Doctor Heath: I don’t fear Hindus or Buddhists – or for that matter Mormons or Jews – because I don’t fear being blown up by them in my my morinng train or bus. But this still leaves me with this fear – phobe – of Muslims, whio might wish to kill me as a kuffer wherever I happen to be. Please assure me, Doctor Heath, from your knowledge of of Islamic theology, whether I have anything to fear, unless of course I’m a Jew, which I’ve already told you I’m not. But what should they do – in case I have to advise them – to escape the wrath of Muslims?

Doctor Heath    
  22 May 2009, 2:59 pm

Colin
“What about ‘Sura [fill in number/poetic name]‘ in the Qur’aan that calls for inflicting bloodthirsty punishment on naughty women?” “Yes, but what about that passage in the Bible, you know, the ‘eye for an eye, tooth for a tooth’ business? Just as bad, or probably worse, don’t you think?” This sort of anile point scoring, indulged in often by people who aren’t even religious, has nothing much to do with most people’s lives. Most Christians don’t want ‘eye for an eye’ type restorative justice and the Muslims I know just want a quiet life and aren’t interested in stoning adulterers to death or breaking our laws in any way. Most religious books appear to have been written by men, not angels, probably in the Stone Age, and I think most people behave accordingly. As to how one can spot a nutter, I have no idea. Alas, they do exist and the phobia surrounding nutters of any religious persuasion is often disproportionate to their numbers.

colin    
  22 May 2009, 3:27 pm

Doctor Heath.

Why aren’t most of the Muslims you know intererested in “stoning to stoning to death of adulterers.’? You mean, no stonings, here in England or in the tribal lands?

My English Christian ancesters about 300 years ago had a phobia about witches and burnt them.

A long time ago

Colin

Doctor Heath    
  22 May 2009, 3:48 pm

Colin
Perhaps we’re not connecting here. The Muslims I know are Sufis. Whether this has anything to do with their pacifism is not something I spend any time pondering. I’ve always assumed they’re normal for the same reasons most everyone else is normal.

I don’t know where the point lies in the mention of witch-burning.

Think of England    
  23 May 2009, 2:11 pm

If it were the case that the general population of America felt that it didn’t matter were the America population to become primarily Spanish-speaking sometime in the next century, then it would certainly not be for anyone like me to say this is undesirable.

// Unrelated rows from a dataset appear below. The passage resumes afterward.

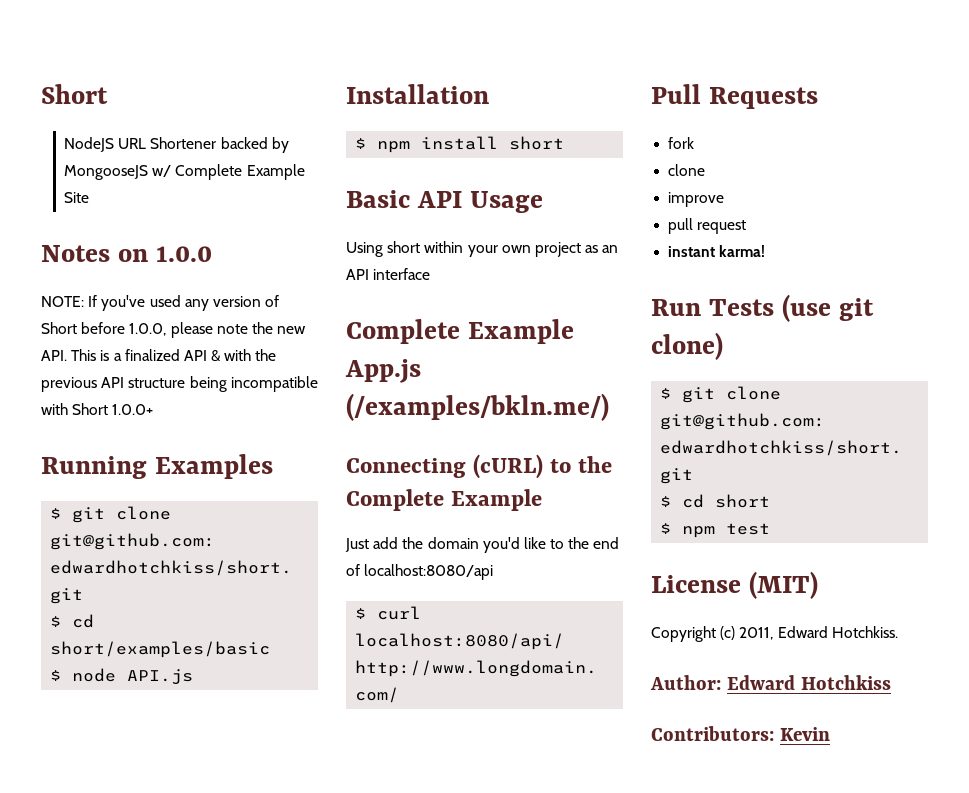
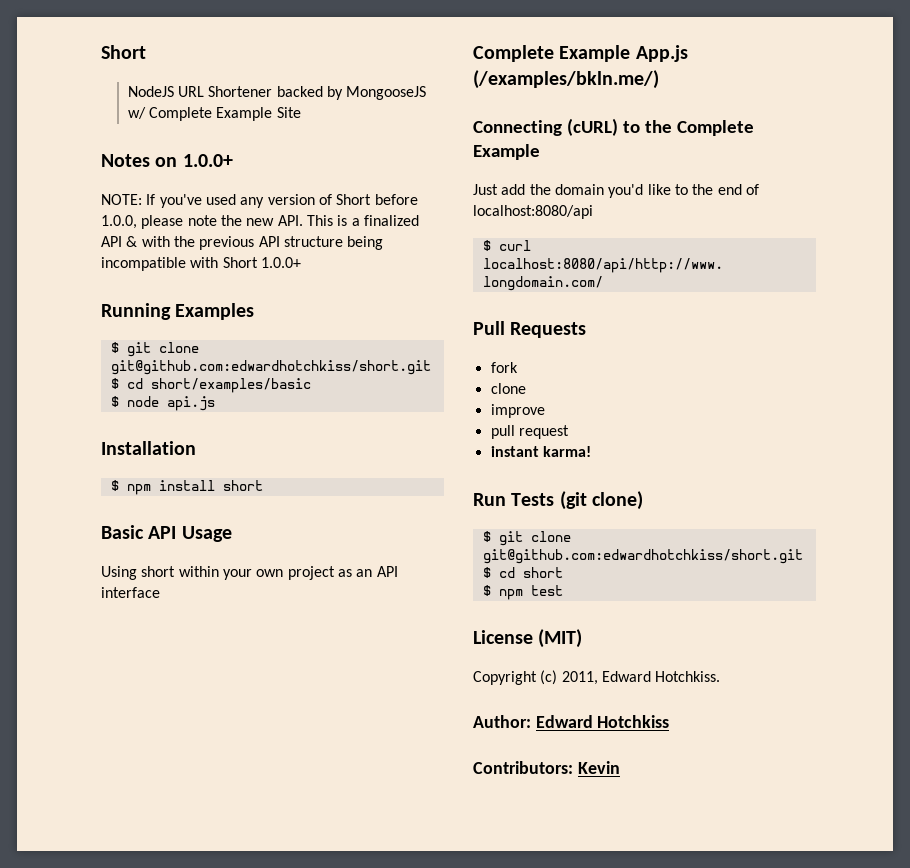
[155,246,212,262] 1.0.0 -> [182,154,233,167] 1.0.0+
[127,669,194,685] API.js -> [166,396,215,411] api.js
[781,294,874,322] (use git -> [559,491,587,510] (git

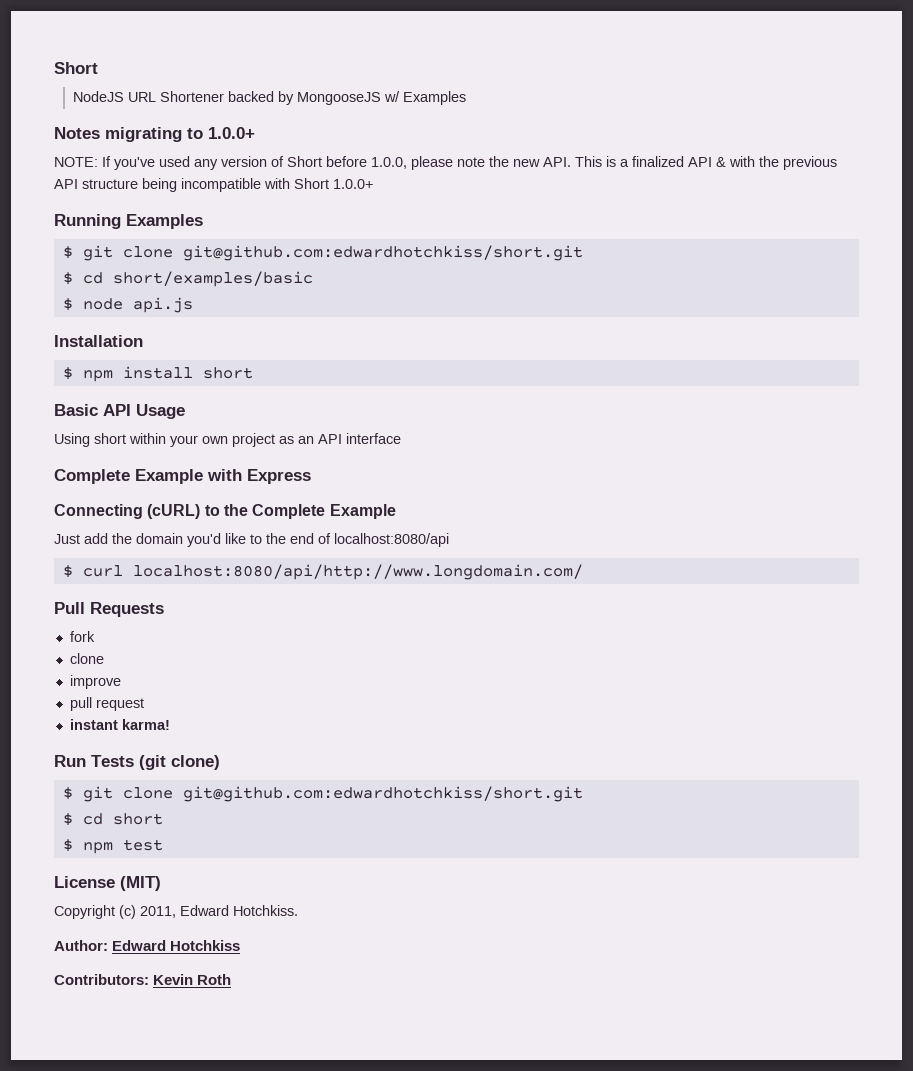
[149,107,301,121] Complete Example Site -> [402,91,466,105] Examples
[155,157,178,167] on -> [105,127,203,142] migrating to
[635,45,688,62] [473,70,659,89] App.js (/examples/bkln.me/) -> [207,469,311,484] with Express
(620, 767) none -> [197,974,232,985] Roth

Perhaps someone should ask the British public: Do you mind if England becomes a majority Islamic country next century?

Someone    
  24 May 2009, 6:18 pm

“Ken Loach: as far as I am concerned, making a film about and with Eric Cantona provides significant mitigation for his politics. Rather like Michael Rosen and his books”

That’s like saying that Goebbels was all right because he painted nice pictures.

“The appalling internment of Japanese-Americans was not mitigated by the absence of beatings and bombings and torture”

So things wouldn’t have been worse for them had there been beatings and bombings and torture? What nonsense.